🤖 AI Summary
This work addresses the lack of global convergence guarantees in existing Differential Dynamic Programming (DDP) algorithms for optimal control problems with nonlinear state and control constraints. We propose FilterDDP, a novel algorithm that integrates a filter-based line search mechanism into the DDP framework. Instead of conventional damped Newton steps, FilterDDP generates search directions via backward recursion and trial points through forward simulation, thereby satisfying both dynamics and nonlinear constraints while ensuring iterative convergence. We provide the first rigorous proof of global convergence for this backward–forward procedure on a class of constrained optimal control problems and establish its theoretical equivalence to filter methods. This result offers a new solution paradigm that combines theoretical rigor with practical effectiveness for constrained optimal control.
📝 Abstract
In this article, we establish the global convergence properties of the FilterDDP algorithm, which extends the discrete-time differential dynamic programming (DDP) algorithm of Mayne and Jacobson [\emph{International Journal of Control}, 3, (1966), pp. 85-95] to handle nonlinear constraints over states and controls, in addition to the dynamics.

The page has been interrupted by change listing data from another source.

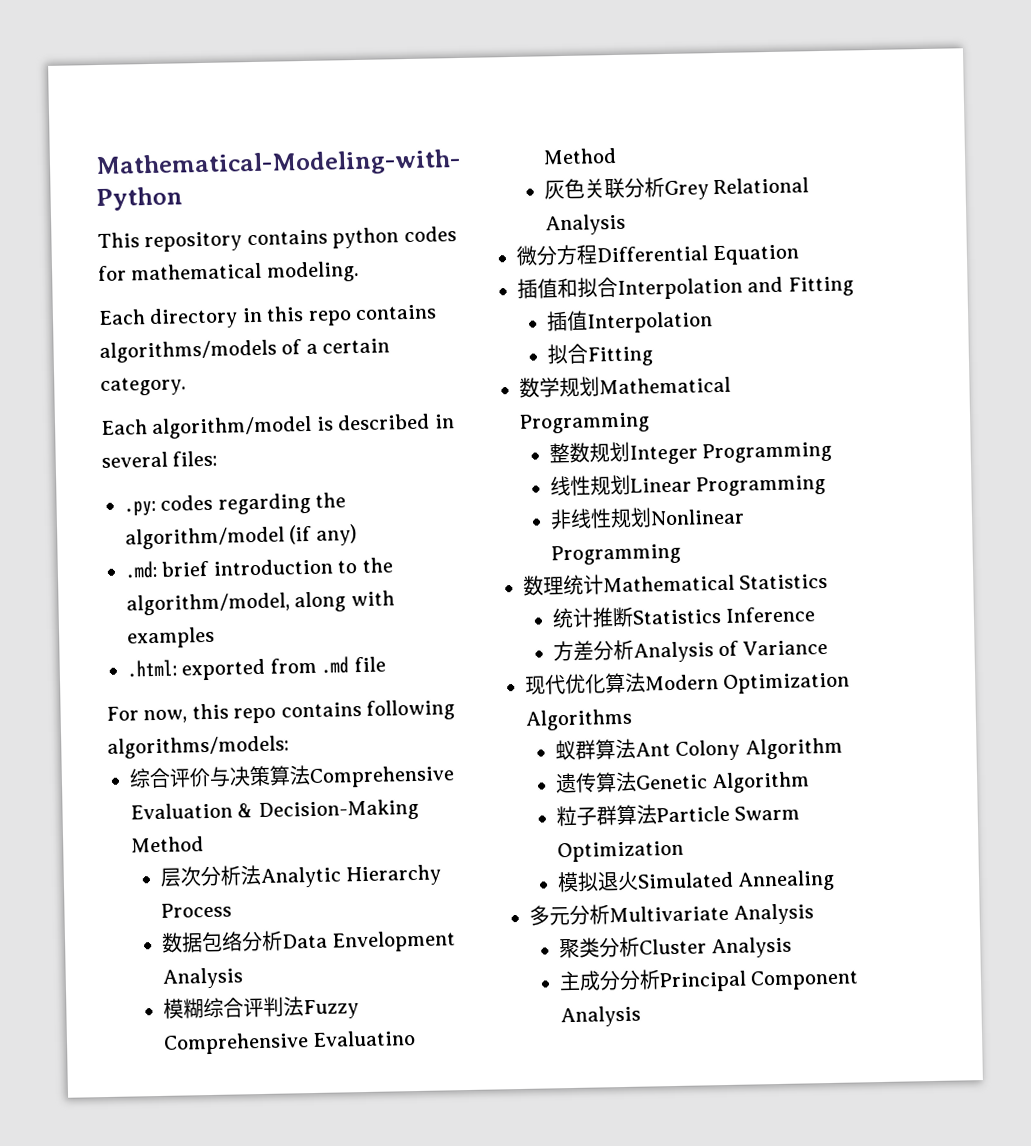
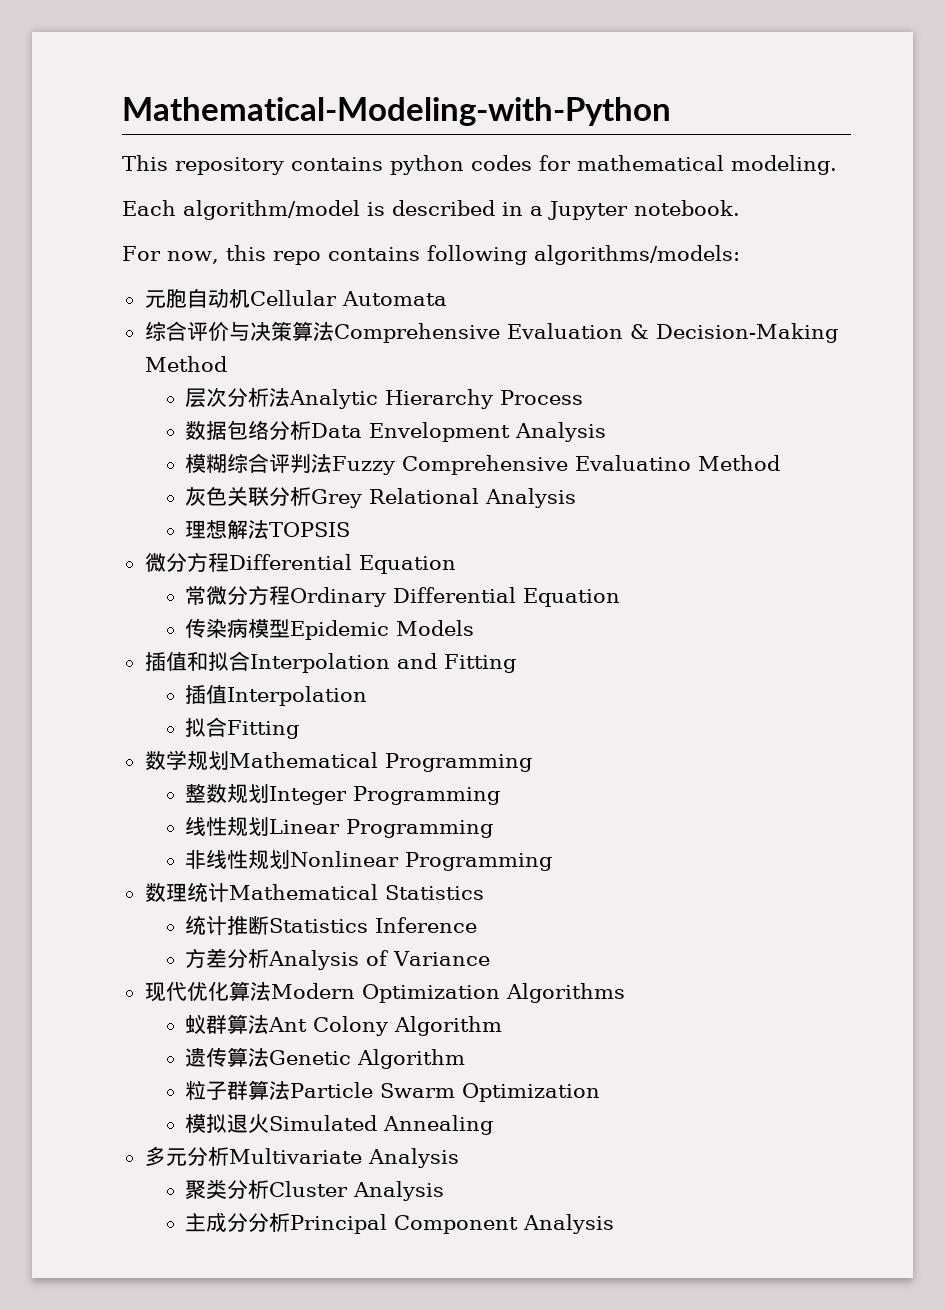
[98,304,437,330] [99,338,391,364] [100,376,186,397] // Each directory in this repo contains algorithms/models of a certain category. -> (837, 165) none
[101,450,218,468] [124,492,347,516] [125,524,357,550] [125,557,393,579] [126,590,395,616] [127,626,215,649] [127,656,386,681] several files: // .py: codes regarding the algorithm/model (if any) // .md: brief introduction to the algorithm/model, along with examples // .html: exported from .md file -> [530,200,740,220] a Jupyter notebook.
(289, 747) none -> [144,288,447,308] // 元胞自动机Cellular Automata
(627, 224) none -> [185,519,351,539] // 理想解法TOPSIS
(801, 255) none -> [185,585,621,607] [185,618,475,640] // 常微分方程Ordinary Differential Equation // 传染病模型Epidemic Models

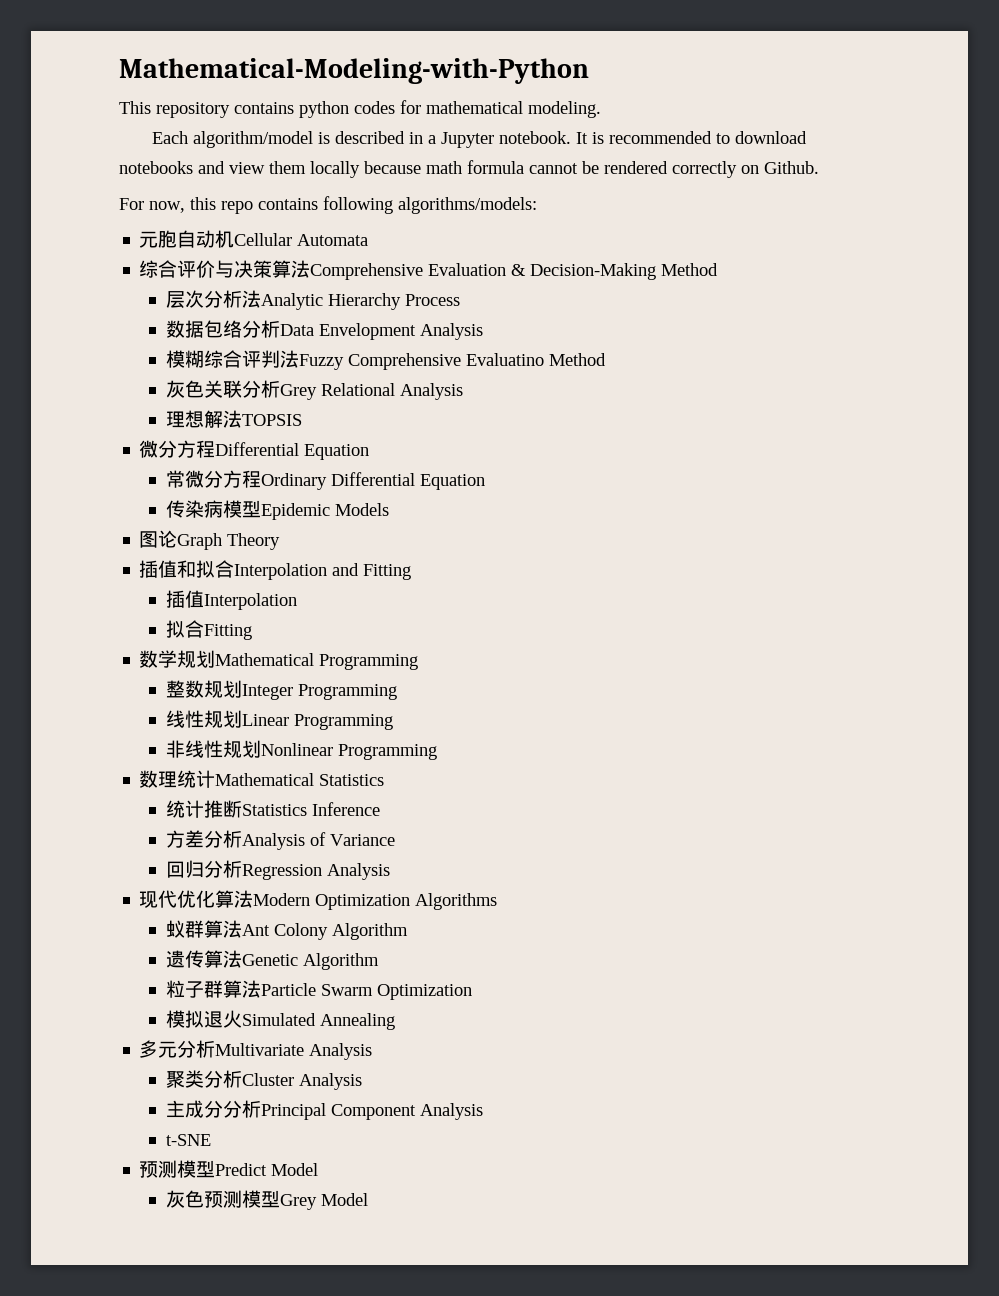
(740, 208) none -> [575,131,807,144] [119,160,819,178] It is recommended to download notebooks and view them locally because math formula cannot be rendered correctly on Github.
(475, 628) none -> [139,530,281,550] // 图论Graph Theory
(491, 958) none -> [166,860,391,880] // 回归分析Regression Analysis
(615, 1224) none -> [166,1134,212,1146] [139,1160,319,1178] [166,1190,369,1210] // t-SNE // 预测模型Predict Model // 灰色预测模型Grey Model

FilterDDP adopts a line-search filter procedure for step acceptance. However, instead of a damped Newton step applied in the general nonlinear programming setting, the computation of a trial point involves applying a backward recursion and a forward simulation. We establish the global convergence of FilterDDP by showing that for a subset of constrained optimal control problems, the this backward-forward procedure satisfies the same properties as a Newton step for the purpose of establishing global convergence of a line-search filter method, following the analysis of Wächter and Biegler [\emph{SIAM Journal on Optimization}, 16 (2005), pp. 1-31].